MATA INDONESIA, JAKARTA – Pemakzulan Trump oleh kongres AS dinilai tak akan banyak berpengaruh bagi perekonomian Indonesia. Hal ini disampaikan oleh Peneliti Center of Reform on Economics (CORE) Yusuf Rendy Manilet.

Ia mengatakan, pemakzulan tersebut perlu dipahami sebagai proses. Setelah disetujui oleh kongres AS, rencana pemakzulan ini akan dibawa ke senat AS.

“Sementara anggota senat didominasi oleh partai Republik yang merupakan partai Trump berasal. Jika ada 20 suara dari senat yang menyetujui hal ini, maka pemakzulan bisa terjadi. Namun kemungkinan ini sangat kecil terjadi karena senat didominasi partai republik. Hal ini berarti besar kemungkinan tidak akan terjadi pemakzulan,” katanya kepada minews, Kamis 20 Desember 2019.

Kata Yusuf, justru imbasnya bagi perekonomian global termasuk Indonesia adalah jika Trump terpilih lagi. Ini akan semakin mempertegas akan ketidakjelasan ekonomi global. Belajar dari pengalaman 4 tahun ke belakang kepemimpinan Trump, kebijakan Trump banyak yang merugikan ekonomi global salah satunya perang dagang dengan China.

“Memang di akhir Desember ini, tercapai beberapa kesepakatan antara AS dan China, namun dengan sikap Trump yang mengindikasikan tidak akan menurunkan tarif dagang yang sudah dibuat sebelumnya menunjukkan belum akan berakhirnya perang dagang,” ujarnya.

Jika ini terjadi, kata Yusuf, maka kinerja perdagangan internasional Indonesia akan melemah. Hal ini disebabkan karena China yang merupakan salah satu mitra dagang utama Indonesia, akan mengalai hal serupa yang disebabkan oleh perang dagang dengan AS. “Hal ini secara tidak langsung mengurangi permintaan produk ekspor Indonesia seperti misalnya batubara,” katanya.
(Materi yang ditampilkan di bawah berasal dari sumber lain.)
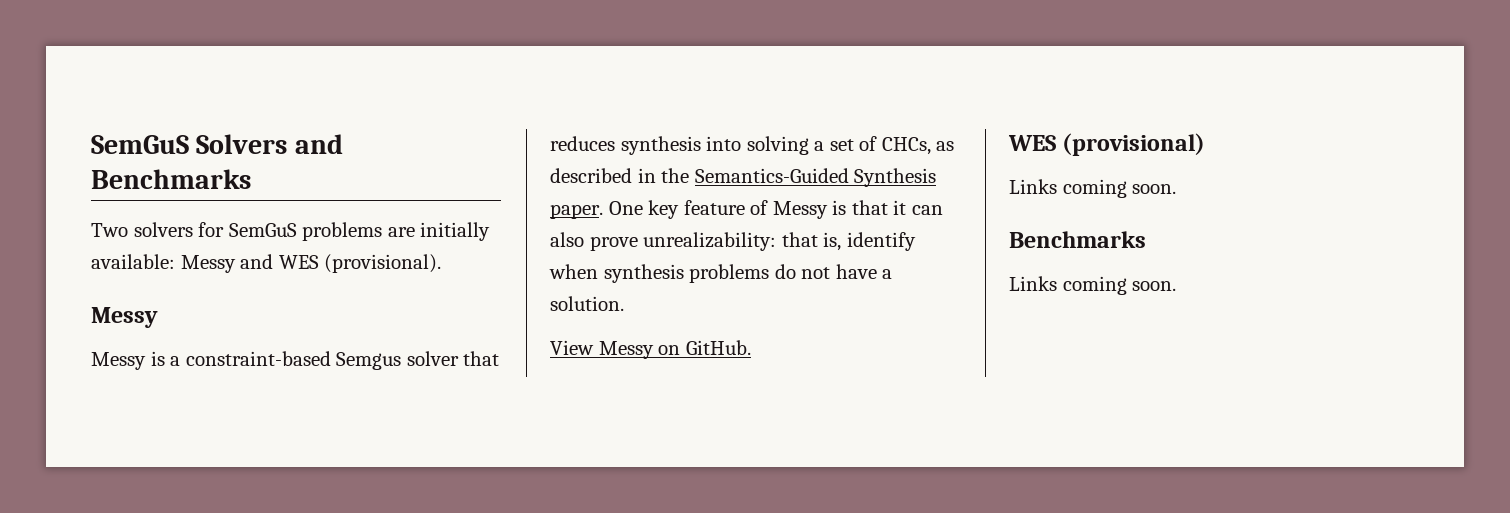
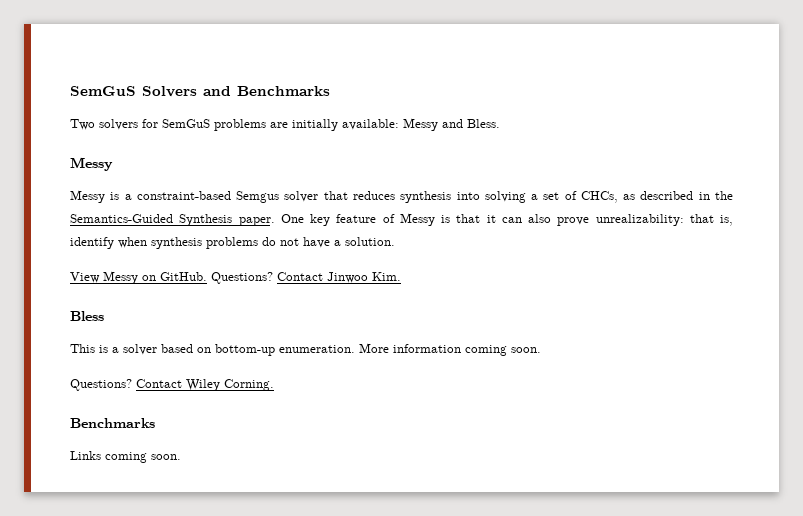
[278,254,442,273] WES (provisional). -> [467,119,500,128] Bless.
[1008,133,1206,156] [1009,179,1177,198] // WES (provisional) // Links coming soon. -> [211,272,401,284] [70,311,104,321] [70,343,541,356] [70,379,274,391] Questions? Contact Jinwoo Kim. // Bless // This is a solver based on bottom-up enumeration. More information coming soon. // Questions? Contact Wiley Corning.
Yusuf mengatakan, hal inilah yang menjadi alasan mengapa sampai dengan September 2019 pertumbuhan ekspor batubara Indonesia terkontraksi (turun) hingga -14 persen. Padahal di periode yang sama tahun lalu pertumbuhannya mencapai 6 persen.

“Dampak lain jika Trump terpilih lagi dan imbas perang dagang ini ialah melambatnya penerimaan negara. Sebagai ilustrasi misalnya penerimaan pajak dari sektor pertambangan sampai dengan Oktober 2019 mengalami kontraksi hingga -22 persen, padahal tahun lalu pada periode yang sama dapat mencapai 65 persen,” ujarnya.

Maka, kata Yusuf, untuk mengantisipasi pelemahan kinerja dagang, pemerintah perlu memaksimalkan perjanjian perdagangan yang diikuti oleh Indonesia.

“Seperti misalanya RCEP, Indonesia-Australia CEPA, ataupun Indonesia-Korea CEPA. Sehingga diharapkan hal ini bisa mengkompensansi penurunan ekspor dari negara dagang mitra utama seperti China dan AS akibat perang dagang,” katanya.